Simon knelt beside the shattered front foot. He dug his fingers into the crumbling plaster and seized the framework of wood beneath and pulled. The backside of the elephant’s leg tore free in a shower of dust and splinters. There was a clear hole in the ground inside the leg. He spat dust from his mouth and held up his hand. Penny tossed him a coil of rope she had pulled from her bag. Simon tied it off to a sturdy brace and tossed the end down into the hole. After a moment, he heard a faint thud. “Good. There’s a bottom. Nick, you go first.”

 

Stone arches rose above them in the darkness. Their footsteps mixed with the faint sounds of dripping water. The tunnel was built with stone, not carved from rock. Quavering lights from a small lantern carried by Malcolm in the lead, and a flame burning in Nick’s hand at the rear of the group, slid along the rough grey walls.

 

The hallway turned to the right and Malcolm suddenly shouted, “Losh!” He brought his pistol up.

 

Simon and Kate were immediately at his side with sword cane, pistol, and crossbow at the ready. The yellow light played over a white bony face with jaws open. There were other skulls around it, stacked along the wall in a strange pattern.
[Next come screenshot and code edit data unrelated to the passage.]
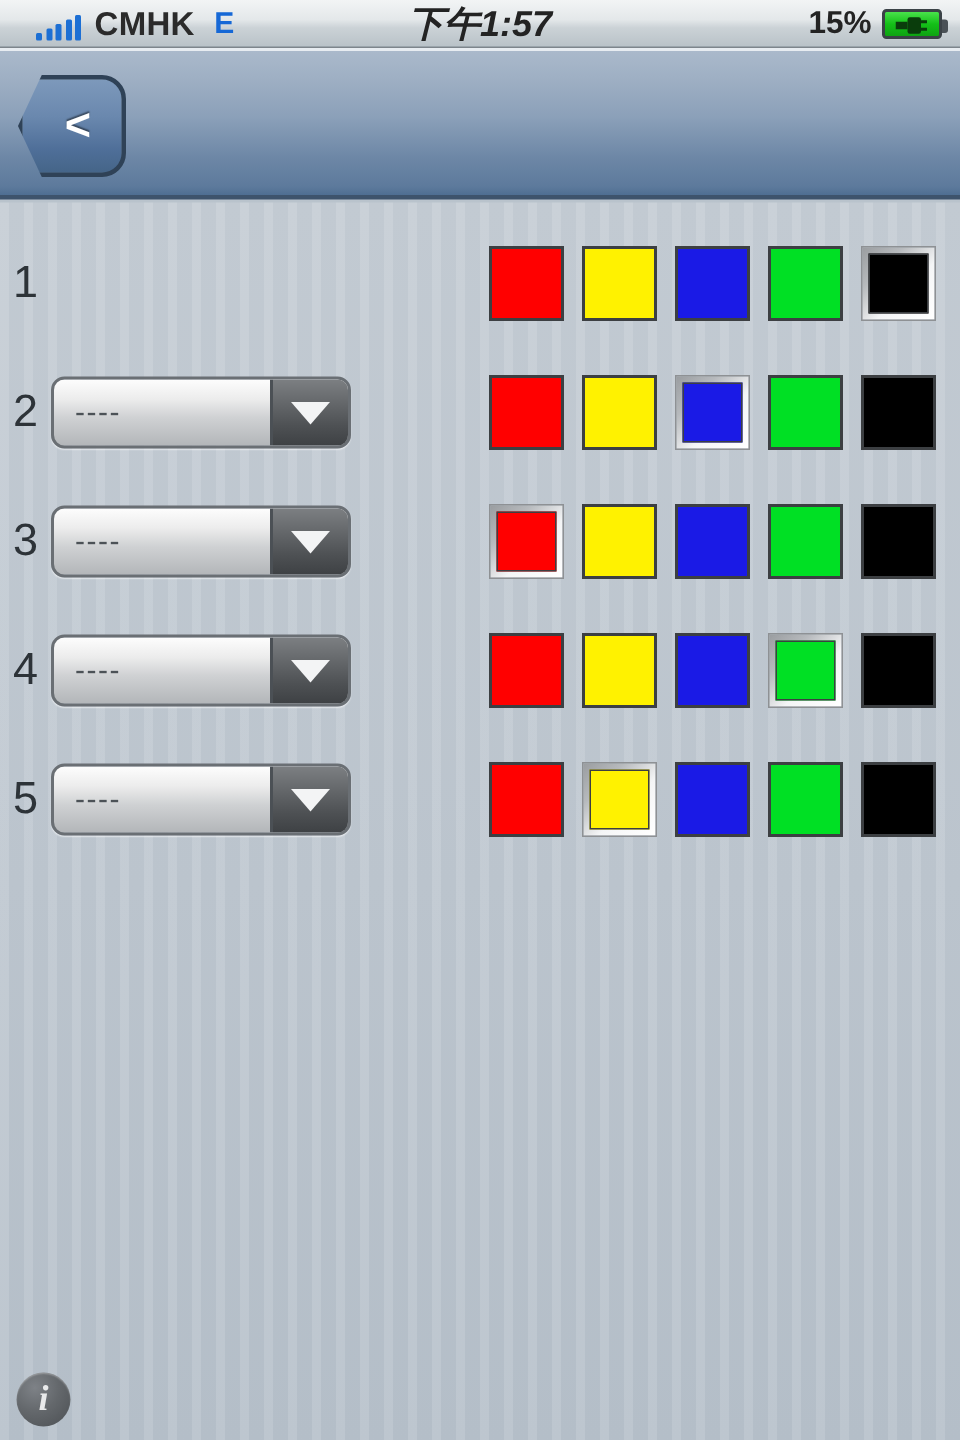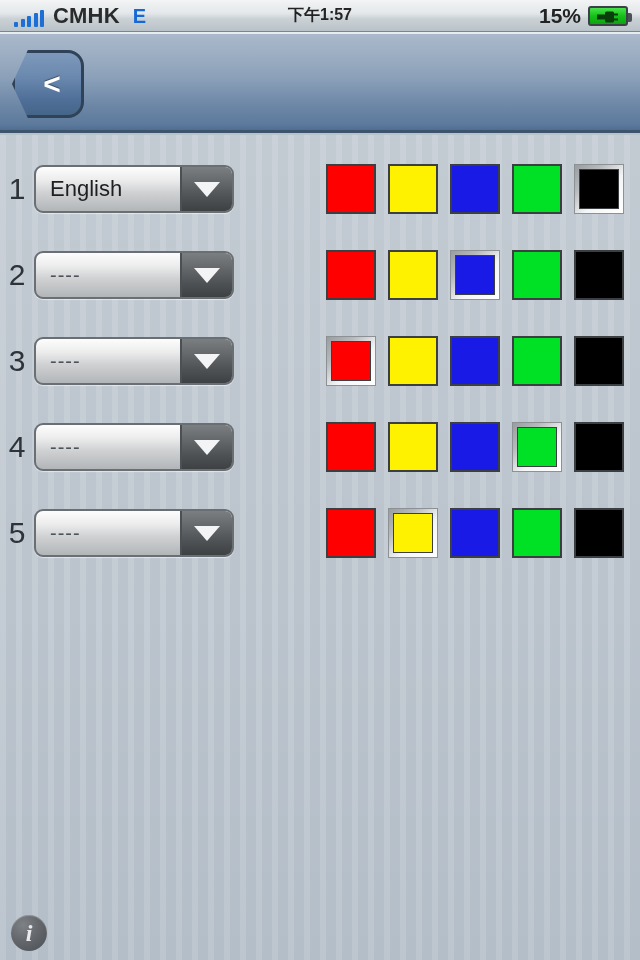--- a/index.html
+++ b/index.html
@@ -19,7 +19,7 @@
     display:flex; align-items:center;
     z-index:20;
   }
-  #status-left{ display:flex; align-items:flex-end; padding-left:14px; gap:9px; }
+  #status-left{ display:flex; align-items:flex-end; padding-left:24px; gap:9px; }
   .sig-bars{ display:flex; align-items:flex-end; gap:2.5px; height:17px; }
   .sig-bars i{ display:block; width:4px; background:#1c6fd4; border-radius:1px; }
   .sig-bars i:nth-child(1){ height:5px; }

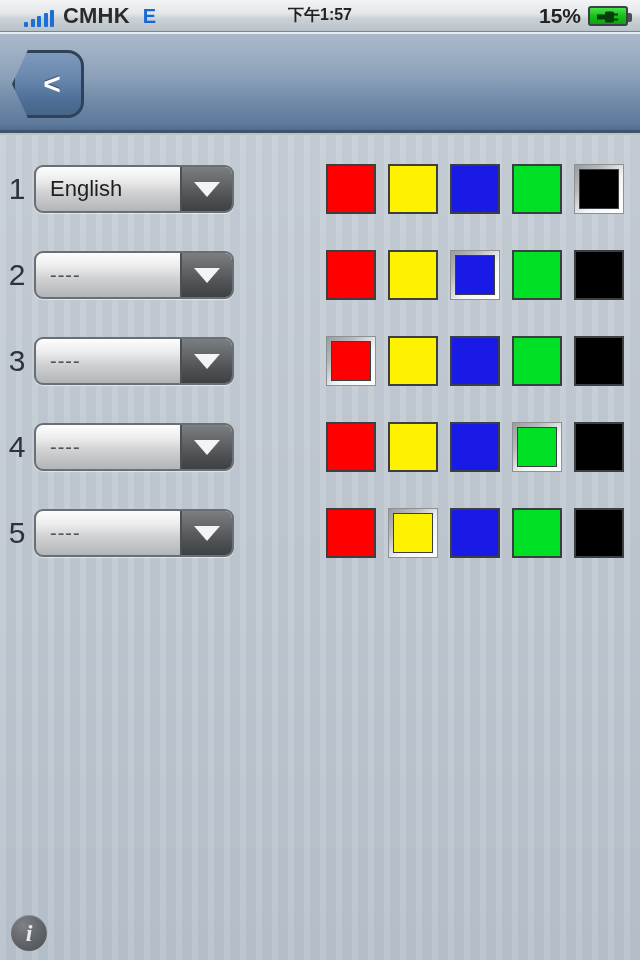--- a/index.html
+++ b/index.html
@@ -37,7 +37,7 @@
   }
   #status-time{
     position:absolute; left:0; right:0; text-align:center;
-    font-size:16px; font-weight:bold; color:#232323;
+    font-size:24px; font-weight:bold; color:#232323;font-style:italic;
   }
   #status-right{
     position:absolute; right:12px; display:flex; align-items:center; gap:7px;

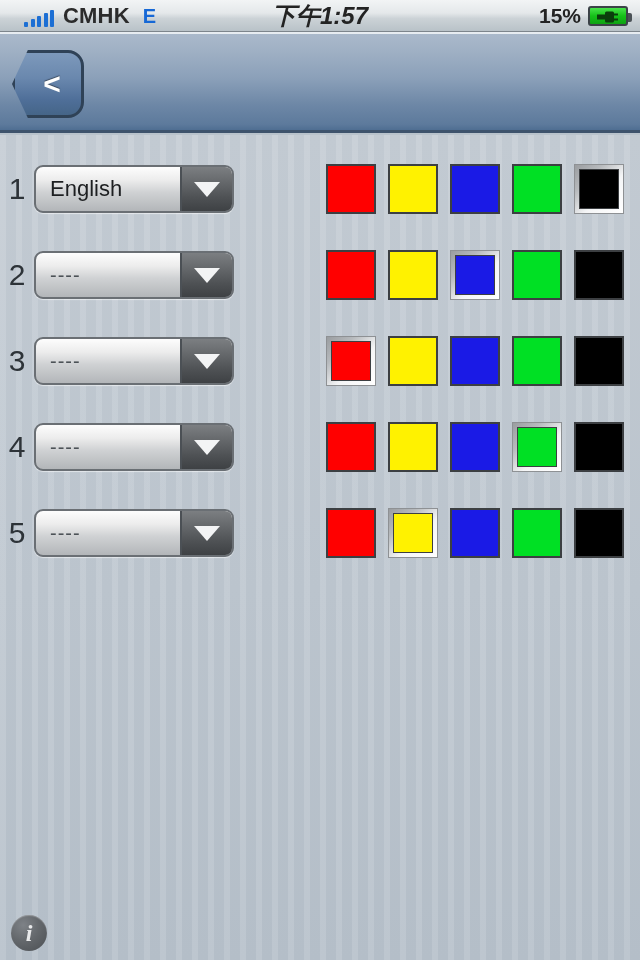--- a/index.html
+++ b/index.html
@@ -224,12 +224,6 @@
   <div id="rows-container">
       <div class="row" style="top: 22px;">
         <div class="row-index">1</div>
-        <div class="dropdown">
-          <div class="dd-value">English</div>
-          <div class="dd-arrow">
-            <span class="tri"></span>
-          </div>
-        </div>
         <div class="swatches">
           <div class="swatch">
             <span class="chip" style="background: rgb(255, 0, 0);"></span>

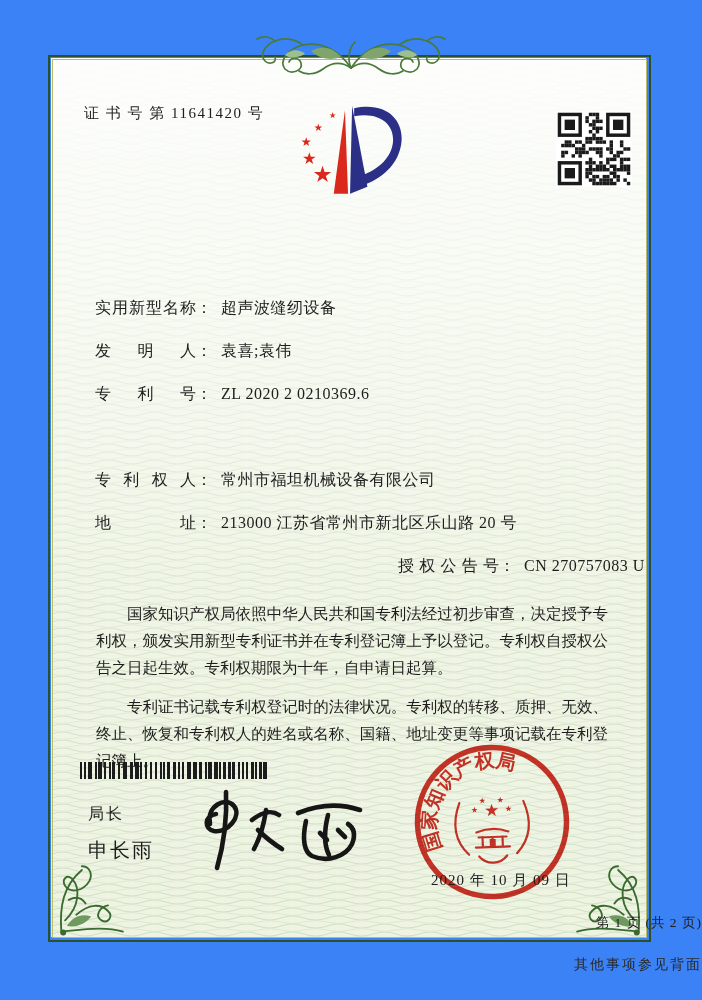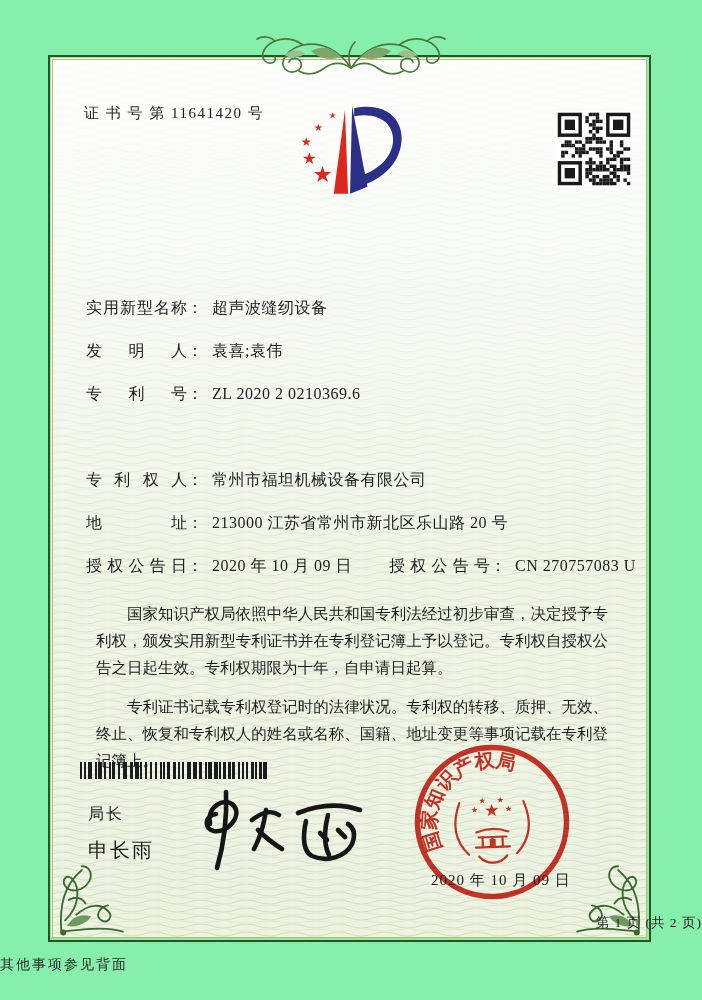--- a/index.html
+++ b/index.html
@@ -4,7 +4,7 @@
 <style>
   html,body{margin:0;padding:0;background:#ffffff;}
   .page{
-    position:relative;width:702px;height:1000px;background:#86efac;overflow:hidden;
+    position:relative;width:702px;height:1000px;background:#3b82f6;overflow:hidden;
     font-family:"Liberation Serif","DejaVu Serif",serif;color:#1d1d1d;
   }
   .abs{position:absolute;}

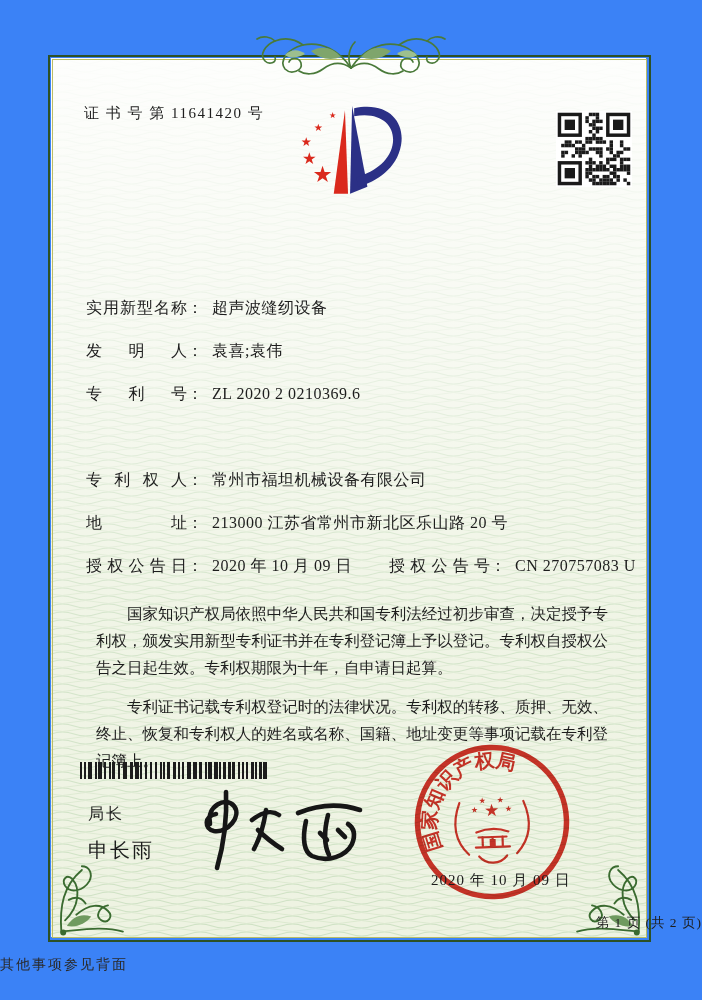--- a/index.html
+++ b/index.html
@@ -19,7 +19,7 @@
   .title{left:0;right:0;top:208px;text-align:center;font-size:35px;font-weight:bold;letter-spacing:6px;}
   
   .frow{left:86px;font-size:16px;line-height:24px;white-space:nowrap;}
-  .flabel{display:inline-block;width:101px;text-align:justify;text-align-last:justify;}
+  .flabel{display:inline-block;width:101px;text-align:justify;text-align-last:justify;margin-left:9px;}
   .fcolon{margin-right:9px;}
   .fvalue{letter-spacing:0.5px;}
   .grant{left:389px;font-size:16px;line-height:24px;white-space:nowrap;}

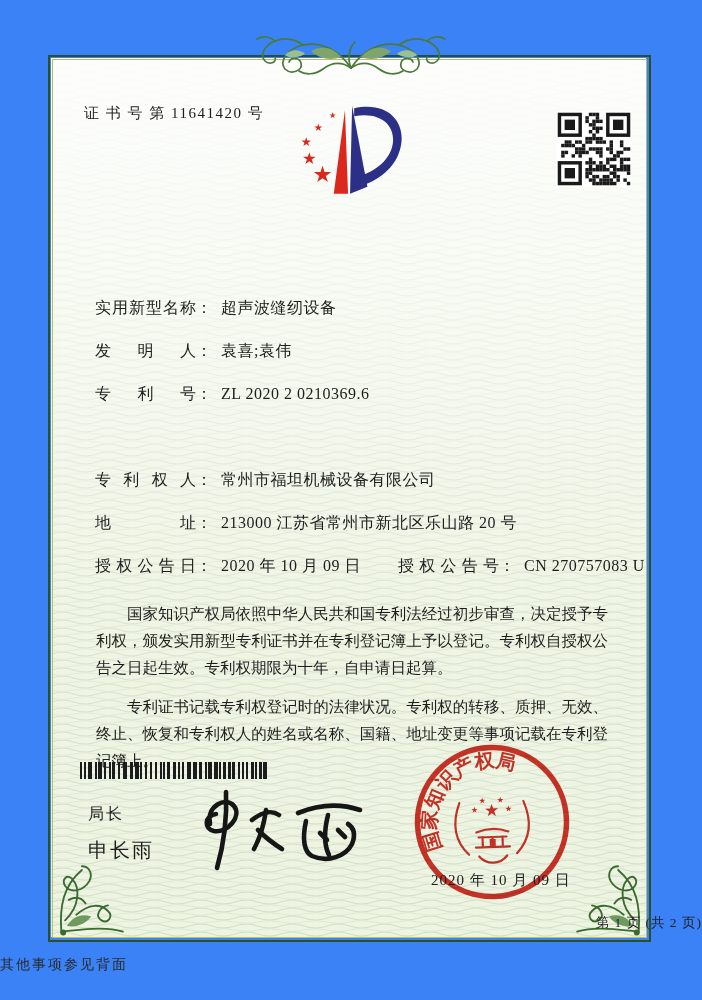--- a/index.html
+++ b/index.html
@@ -290,9 +290,6 @@
   <div class="abs frow z2" style="top:511px">
     <span class="flabel">地址</span><span class="fcolon">：</span><span class="fvalue">213000 江苏省常州市新北区乐山路 20 号</span>
   </div>
-  <div class="abs frow z2" style="top:554px">
-    <span class="flabel">授权公告日</span><span class="fcolon">：</span><span class="fvalue">2020 年 10 月 09 日</span>
-  </div>
   <div class="abs grant z2" style="top:554px">
     <span class="flabel">授权公告号</span><span class="fcolon">：</span><span class="fvalue">CN 270757083 U</span>
   </div>

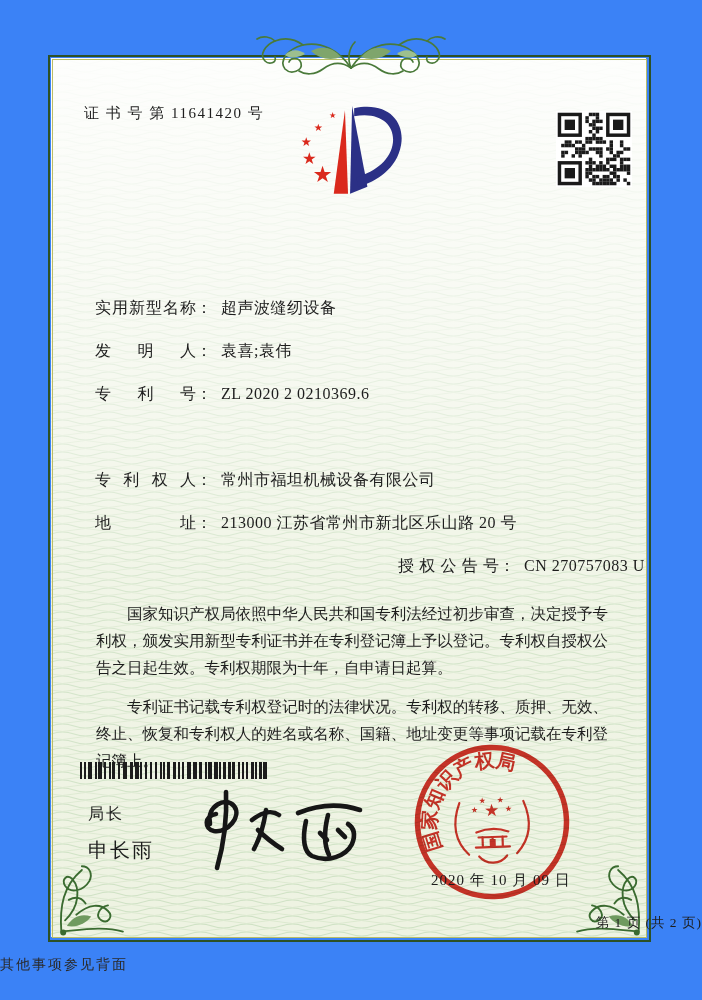--- a/index.html
+++ b/index.html
@@ -34,7 +34,7 @@
   .seal{left:412px;top:742px;width:160px;height:160px;mix-blend-mode:multiply;opacity:.93;transform:rotate(-2deg);}
   .seal-date{left:431px;top:871px;font-size:15px;letter-spacing:1px;z-index:3;}
   .page-no{left:0;right:0;top:914px;text-align:right;font-size:13.5px;letter-spacing:1px;}
-  .back-note{left:0;right:0;top:956px;text-align:left;font-size:14px;letter-spacing:2px;color:#2a2a2a;}
+  .back-note{left:0;right:0;top:956px;text-align:right;font-size:14px;letter-spacing:2px;color:#2a2a2a;}
   
   .orn-top{left:251px;top:28px;width:200px;height:52px;}
   .orn-bl{left:52px;top:855px;width:84px;height:84px;}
In the corridor going forward, as far as they could make out, the walls and ceiling were nothing but skulls and long bones crisscrossed. Malcolm snorted with embarrassment at crying out.

 

Simon used the tip of his sword to tap one of the frozen skeletal screams. “Like the catacombs south of the river. The art of the dead.”

 

Malcolm led the way into the charnel tunnel. Black hollow eyes watched them all. Simon glanced back to check on Penny, but she was studying the surroundings as if for design tips.

 

Nick followed, holding a piece of bread over the flame in his hand, and grumbling, “We’re in Paris, and I’m eating toast I made with my own hand. Sad.”